Obama's Funny or Die video wasn't an ‘interview’

So why does the White House call it that?

President Barack Obama’s appearance on funnyordie.com’s parody show “Between Two Ferns,” where he took mock questions from comic Zach Galifianakis, was a lot of things: funny, unusual, an intriguing way to sell Obamacare and very popular. One thing it was not, though, was an “interview” — unless you’re White House press secretary Jay Carney.

Carney was defending the administration’s aggressive campaign to get young people to sign up for health insurance under the Affordable Care Act. To work, the insurance marketplaces known as exchanges need millions of young, relatively healthy people to join to offset older, relatively less healthy people.

“You've seen that effort include, you know, the president doing an interview with Zach Galifianakis, and you've seen in efforts undertaken by athletes and other celebrities,” Carney told reporters at his daily question-and-answer session in the White House press briefing room.

“And you'll see it in the kinds of interviews that the president will give and others have engaged in because unfortunately it's not enough for me to make the case to you here, for the president to give a speech covered by you,” he went on. “A lot of folks, millions and millions and millions of Americans, and certainly a huge percentage of young Americans, aren't listening or watching or reading what the people in this room are producing.”

“So in order to reach them, we have to, you know, be creative, and that's what we've done,” he said.

That’s some quality trolling of the media by Carney, a former Time magazine bureau chief.

But the Funny or Die appearance was still not an “interview.” Obama gave largely scripted answers to largely scripted, mock-hostile questions from Galifianakis. In one, the actor asked “I have to know: What is it like to be the last black president?” Obama’s deadpan response: “Seriously? What’s it like for this to be the last time you ever talk to a president?”

Carney’s comments came on a day when Obama’s schedule called for interviews with local TV anchors from New England, St. Louis, Minneapolis, Dallas, Phoenix and San Diego. “While in Washington, the local anchors will spend the day with behind-the-scenes access to the White House and the President’s top advisers,” Obama’s press shop advertised.

Despite snobbery against local TV anchors among some in the White House press corps, and the White House’s efforts to dazzle reporters who don’t walk daily through the gates at 16th Street and Pennsylvania Avenue, those interviews aren’t always 100 percent safe.

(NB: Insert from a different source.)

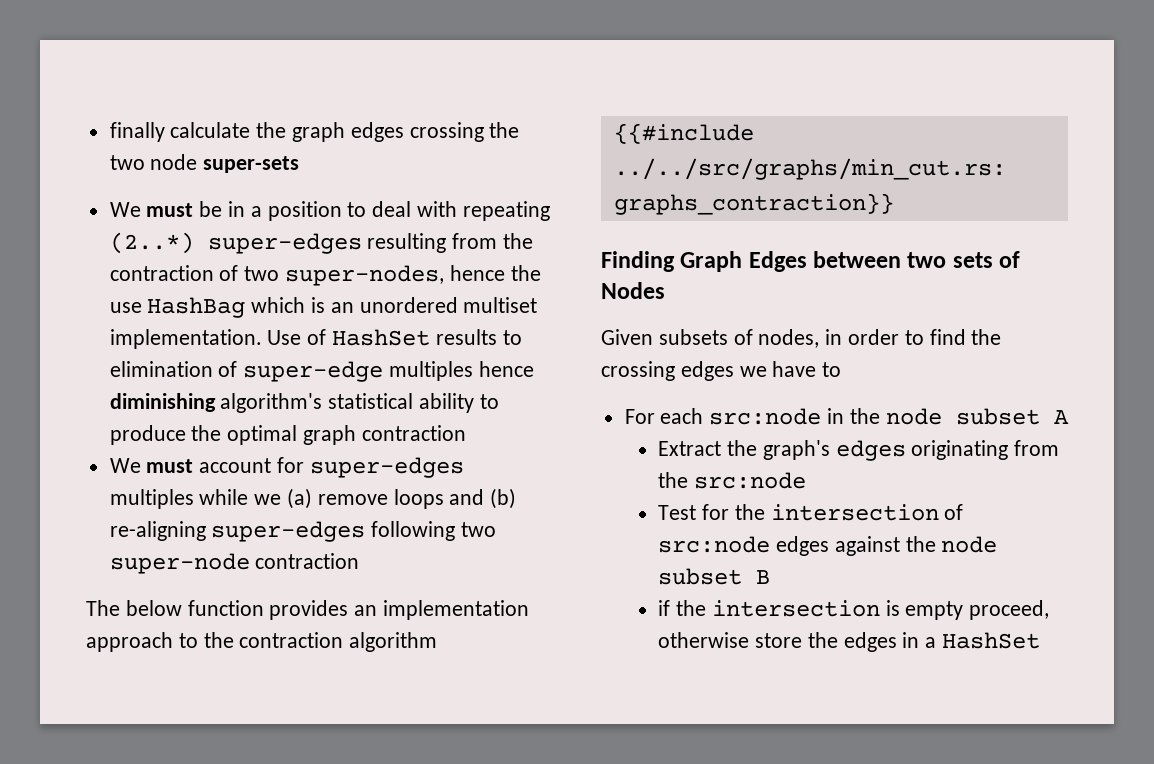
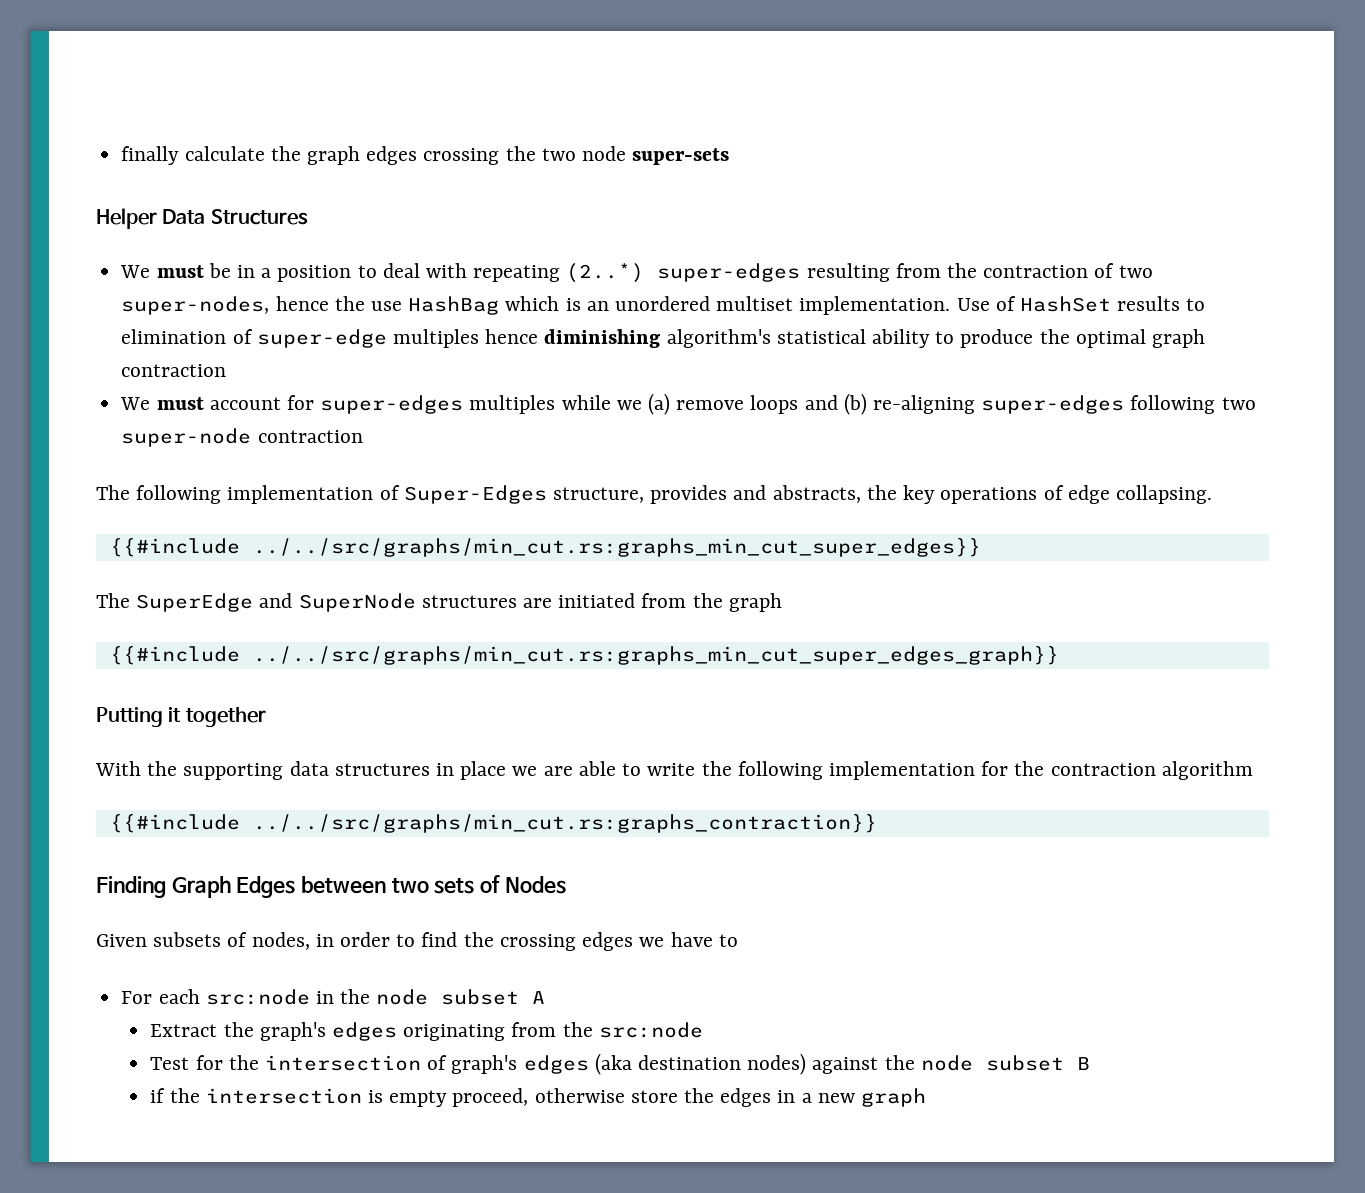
(300, 164) none -> [96,208,308,229] // Helper Data Structures
[125,600,530,620] [86,632,198,652] below function provides an implementation approach to -> [136,485,1212,504] [109,538,981,557] [96,593,782,612] [109,646,1059,665] [96,707,266,727] [95,761,1009,780] following implementation of Super-Edges structure, provides and abstracts, the key operations of edge collapsing. // {{#include ../../src/graphs/min_cut.rs:graphs_min_cut_super_edges}} // The SuperEdge and SuperNode structures are initiated from the graph // {{#include ../../src/graphs/min_cut.rs:graphs_min_cut_super_edges_graph}} // Putting it together // With the supporting data structures in place we are able to write the following implementation for
[658,536,830,556] src:node edges -> [451,1053,807,1075] graph's edges (aka destination nodes)
[942,632,1041,649] HashSet -> [817,1088,927,1107] new graph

Obama had one notably testy exchange in April 2011 with Brad Watson of WFAA of of Texas. "Let me finish my answers the next time we do an interview, all right?" Obama said to Watson. The reporter described it slightly differently in his account: “After the interview, Mr. Obama pointed out that he doesn't like an interviewer challenging his comments.” (The back-and-forth made national headlines.)

On Thursday, Obama will make his first appearance since taking office on “The Ellen DeGeneres Show.”

For the most part, the president’s efforts to go around the mainstream media aren’t really a big deal. His aides have a corporate marketer’s instinct to go where their audience is, or may be, and that means reaching beyond the mainstream media. (In George W. Bush's day, the White House enlisted conservative talk radio and local TV anchors to skirt the White House press corps.)

Social media has largely come of age in the Obama era, and the White House has quite understandably turned to Reddit, Twitter, Flickr, Facebook and other platforms to spread its message.

But the strategy turns toxic when the White House effectively covers itself — when it excludes traditional media from news events involving the president, and produces its own newslike product, typically a photo or a video vetted by the press office that jealously guards his image and promotes his agenda.

The result is effectively a state-run outlet with an unfair and unhealthy edge over independent news media. The association that represents White House reporters has been in talks with Obama’s press aides (including Carney) to find a compromise that would improve the news media’s access to events.